> [Problem to work on]: Repeat all of the records word for word, but skip any picture.

> [Supplied data]:
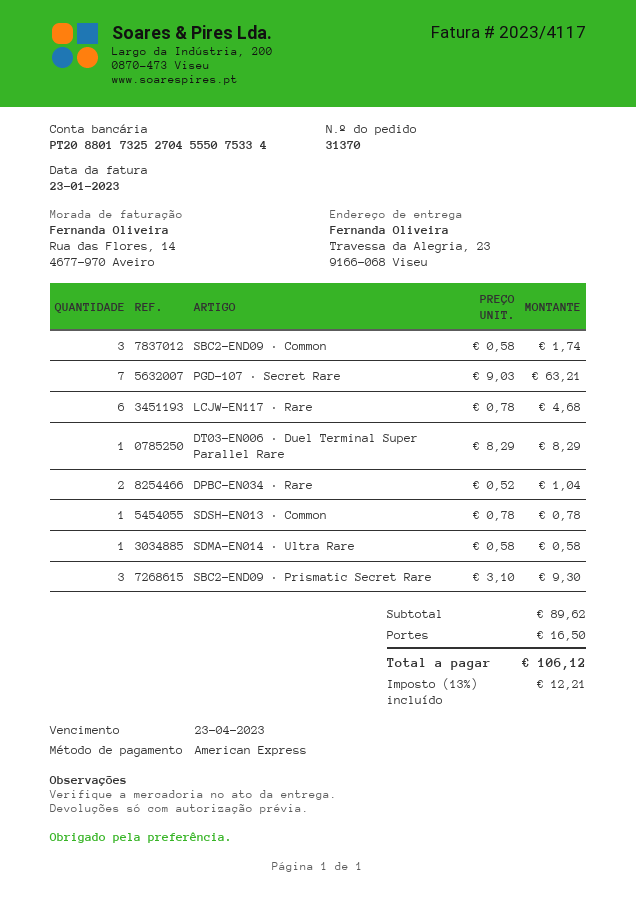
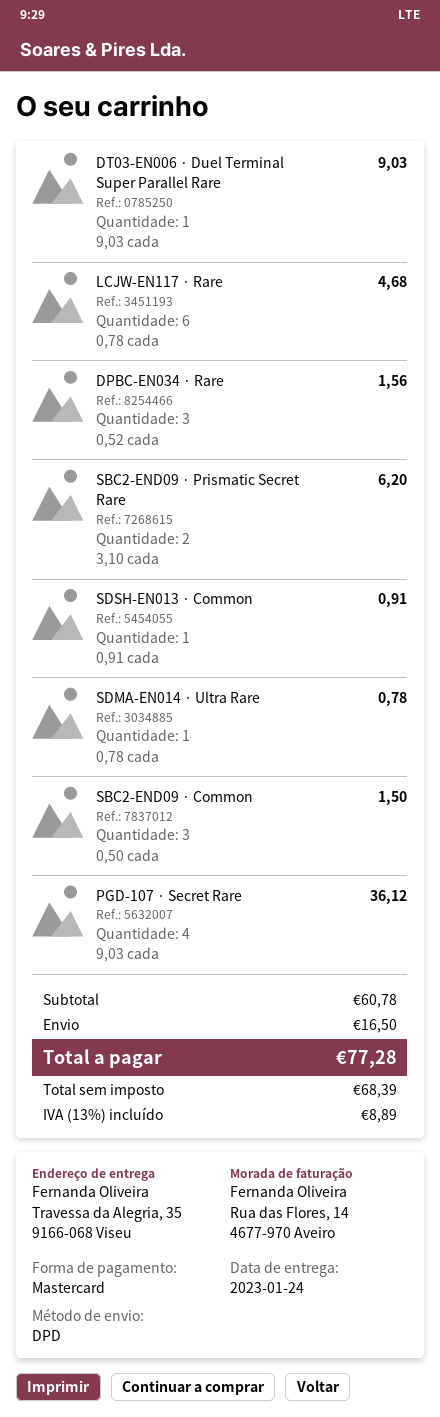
payment method: American Express -> Mastercard
ship to: Travessa da Alegria, 23, 9166-068 Viseu -> Travessa da Alegria, 35, 9166-068 Viseu
SBC2-END09 · Common: 3 x 0.58 = 1.74 -> 3 x 0.50 = 1.50
PGD-107 · Secret Rare: 7 x 9.03 = 63.21 -> 4 x 9.03 = 36.12
DT03-EN006 · Duel Terminal Super Parallel Rare: 1 x 8.29 = 8.29 -> 1 x 9.03 = 9.03
DPBC-EN034 · Rare: 2 x 0.52 = 1.04 -> 3 x 0.52 = 1.56
SDSH-EN013 · Common: 1 x 0.78 = 0.78 -> 1 x 0.91 = 0.91
SDMA-EN014 · Ultra Rare: 1 x 0.58 = 0.58 -> 1 x 0.78 = 0.78
SBC2-END09 · Prismatic Secret Rare: 3 x 3.10 = 9.30 -> 2 x 3.10 = 6.20
subtotal: 89.62 -> 60.78
tax: 13% = 12.21 -> 13% = 8.89
total: 106.12 -> 77.28

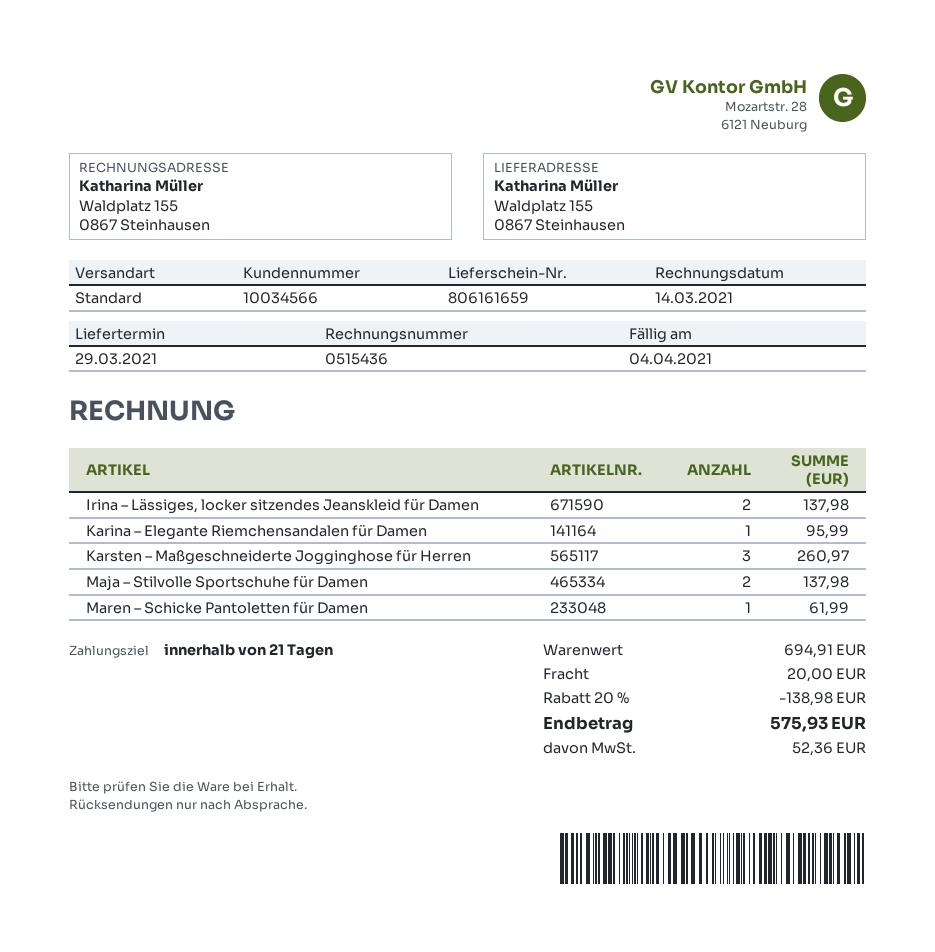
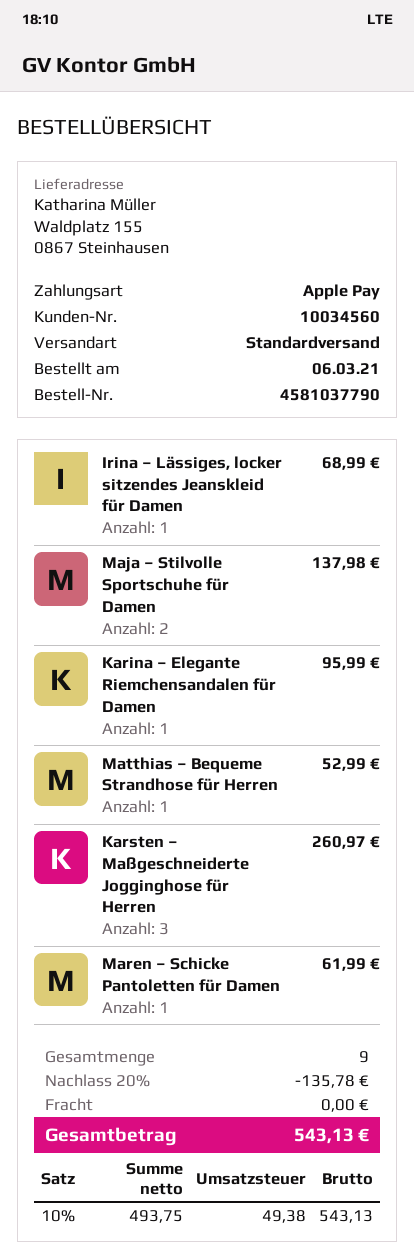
customer number: 10034566 -> 10034560
Irina – Lässiges, locker sitzendes Jeanskleid für Damen: 2 for 137.98 -> 1 for 68.99
Matthias – Bequeme Strandhose für Herren: none -> 1 for 52.99
discount: 20% = 138.98 -> 20% = 135.78
shipping: 20.00 -> 0.00
tax: 52.36 -> 49.38
total: 575.93 -> 543.13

> [Response below]:
payment method: American Express -> Mastercard
ship to: Travessa da Alegria, 23, 9166-068 Viseu -> Travessa da Alegria, 35, 9166-068 Viseu
SBC2-END09 · Common: 3 x 0.58 = 1.74 -> 3 x 0.50 = 1.50
PGD-107 · Secret Rare: 7 x 9.03 = 63.21 -> 4 x 9.03 = 36.12
DT03-EN006 · Duel Terminal Super Parallel Rare: 1 x 8.29 = 8.29 -> 1 x 9.03 = 9.03
DPBC-EN034 · Rare: 2 x 0.52 = 1.04 -> 3 x 0.52 = 1.56
SDSH-EN013 · Common: 1 x 0.78 = 0.78 -> 1 x 0.91 = 0.91
SDMA-EN014 · Ultra Rare: 1 x 0.58 = 0.58 -> 1 x 0.78 = 0.78
SBC2-END09 · Prismatic Secret Rare: 3 x 3.10 = 9.30 -> 2 x 3.10 = 6.20
subtotal: 89.62 -> 60.78
tax: 13% = 12.21 -> 13% = 8.89
total: 106.12 -> 77.28

customer number: 10034566 -> 10034560
Irina – Lässiges, locker sitzendes Jeanskleid für Damen: 2 for 137.98 -> 1 for 68.99
Matthias – Bequeme Strandhose für Herren: none -> 1 for 52.99
discount: 20% = 138.98 -> 20% = 135.78
shipping: 20.00 -> 0.00
tax: 52.36 -> 49.38
total: 575.93 -> 543.13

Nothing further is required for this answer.